Source records
- Opening Delimiter -
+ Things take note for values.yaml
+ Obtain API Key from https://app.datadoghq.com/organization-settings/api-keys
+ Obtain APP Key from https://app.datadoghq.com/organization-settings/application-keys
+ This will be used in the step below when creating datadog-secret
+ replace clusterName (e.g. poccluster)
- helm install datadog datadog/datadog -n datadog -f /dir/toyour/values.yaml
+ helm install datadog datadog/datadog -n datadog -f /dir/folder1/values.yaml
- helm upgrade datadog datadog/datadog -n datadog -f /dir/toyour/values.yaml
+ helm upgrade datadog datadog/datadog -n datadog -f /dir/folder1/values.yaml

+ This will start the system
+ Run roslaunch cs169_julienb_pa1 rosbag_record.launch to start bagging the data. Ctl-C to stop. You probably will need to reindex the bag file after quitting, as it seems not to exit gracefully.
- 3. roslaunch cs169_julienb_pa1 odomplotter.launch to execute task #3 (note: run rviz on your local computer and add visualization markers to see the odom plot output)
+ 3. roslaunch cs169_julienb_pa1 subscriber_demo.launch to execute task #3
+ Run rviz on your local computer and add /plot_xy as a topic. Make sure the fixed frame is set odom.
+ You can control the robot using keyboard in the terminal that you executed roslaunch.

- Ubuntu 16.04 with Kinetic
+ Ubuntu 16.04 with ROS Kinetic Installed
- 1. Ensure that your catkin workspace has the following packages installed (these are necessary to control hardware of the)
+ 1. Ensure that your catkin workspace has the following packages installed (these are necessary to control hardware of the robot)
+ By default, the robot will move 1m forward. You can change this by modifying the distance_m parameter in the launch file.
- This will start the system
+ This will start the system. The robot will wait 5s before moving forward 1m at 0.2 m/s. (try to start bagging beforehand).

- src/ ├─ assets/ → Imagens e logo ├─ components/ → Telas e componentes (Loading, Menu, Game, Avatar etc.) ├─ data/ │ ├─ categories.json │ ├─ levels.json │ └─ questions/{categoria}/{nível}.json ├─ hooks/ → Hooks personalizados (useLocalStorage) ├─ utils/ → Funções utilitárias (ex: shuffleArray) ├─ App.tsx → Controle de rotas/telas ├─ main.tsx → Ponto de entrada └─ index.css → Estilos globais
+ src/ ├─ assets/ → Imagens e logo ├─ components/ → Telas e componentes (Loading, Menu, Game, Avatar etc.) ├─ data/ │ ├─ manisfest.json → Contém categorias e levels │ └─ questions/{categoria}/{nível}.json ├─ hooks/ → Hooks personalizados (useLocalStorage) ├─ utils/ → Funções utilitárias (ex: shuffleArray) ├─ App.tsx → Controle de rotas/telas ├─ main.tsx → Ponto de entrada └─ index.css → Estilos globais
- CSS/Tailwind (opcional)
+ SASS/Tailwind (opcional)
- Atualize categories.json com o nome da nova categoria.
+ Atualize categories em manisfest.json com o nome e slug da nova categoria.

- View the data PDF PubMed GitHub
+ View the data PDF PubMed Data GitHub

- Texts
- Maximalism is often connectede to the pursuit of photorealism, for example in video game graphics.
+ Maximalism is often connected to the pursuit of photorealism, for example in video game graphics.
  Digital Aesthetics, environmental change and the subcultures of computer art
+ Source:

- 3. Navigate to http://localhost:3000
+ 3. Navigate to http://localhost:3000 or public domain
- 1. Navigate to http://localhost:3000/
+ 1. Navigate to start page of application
- Closing Delimiter -
Go through the entries above, and wherever a line holds the word "bagging", copy that line.

ANSWER:
+ Run roslaunch cs169_julienb_pa1 rosbag_record.launch to start bagging the data. Ctl-C to stop. You probably will need to reindex the bag file after quitting, as it seems not to exit gracefully.
+ This will start the system. The robot will wait 5s before moving forward 1m at 0.2 m/s. (try to start bagging beforehand).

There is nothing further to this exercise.